I am very fortunate that I was staying at the home institution of Dr. Montoya, who everyone seemed to respect very much. Because of his great reputation, my team immediately took in his recommendation. The grave truth is, most hospitals do not have a Dr. Montoya and majority of M.E. patients are mistreated when they walk in with acute and/or urgent issues. Heck, even I had a hard time until his message arrived because doctors at the same hospital were not educated about M.E.
Would I be still standing if I didn’t walk that Friday afternoon? Honestly, I don’t know the answer to that. After all, I was waking up each morning feeling worse than the previous morning. For sure, it worsened my condition and at minimum, it accelerated the progression of M.E. But I know I could have arrived here eventually without any external trigger. And this is another reason I cannot just hate on one doctor. M.E. has been a tormenting, treacherous disease that likes to throw new surprises and challenges at me every time I thought I finally got the hang of it.
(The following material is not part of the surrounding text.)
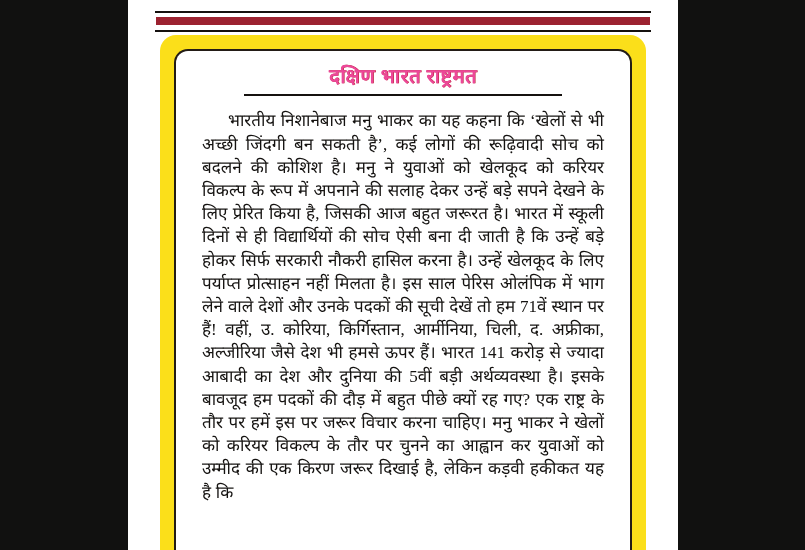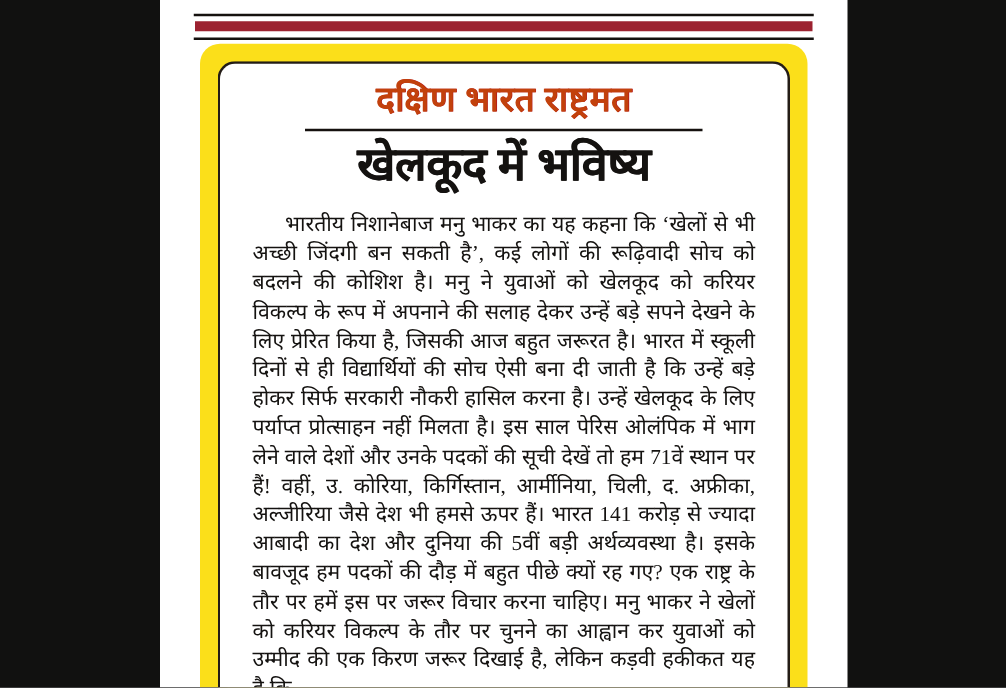"दक्षिण भारत राष्ट्रमत" #masthead { color: #c2410c -> #ec4899; font-size: 28px -> 20px }
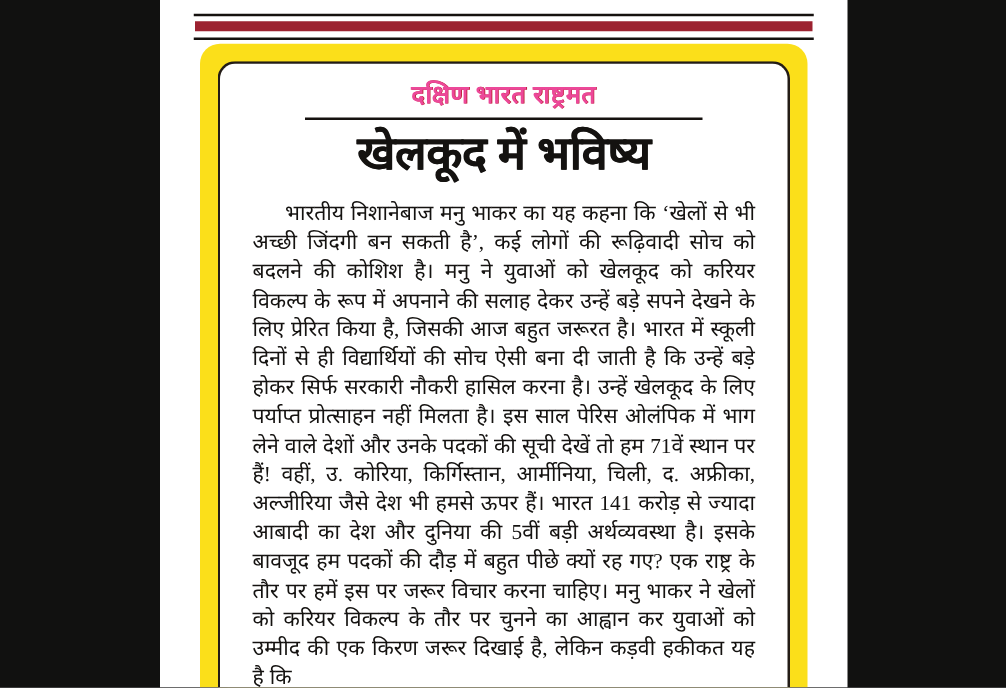"खेलकूद में भविष्य" h2 { html: <h2>खेलकूद में भविष्य</h2> -> none }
Earlier today, I attempted to sit up and stand again. I was better rested than usual, and I needed to know that I would be able to stand and walk again as soon as (if) my orthostatic issue improves after this period of exacerbation is over (My muscles shouldn’t have atrophied yet, but I was suspicious that I had a separate weakness issue with my legs). I held in the nausea and the feeling that I can only describe as life draining out of my head, and put my feet on the ground under the protection of my husband. With my legs shaking and my knees giving in, I quickly fell onto my bed. And then I crashed and slept for several hours and before I woke up to finish this piece of writing that I have been working on for several days. It seems I’m in a long haul of rehab until I can shed off the word severe from the description of my M.E. and walk again. I understand it’s not going to be a 100-yard sprint, or even a marathon, but something much longer that I need to walk slower, tread carefully. But I will get there, or at least keep on.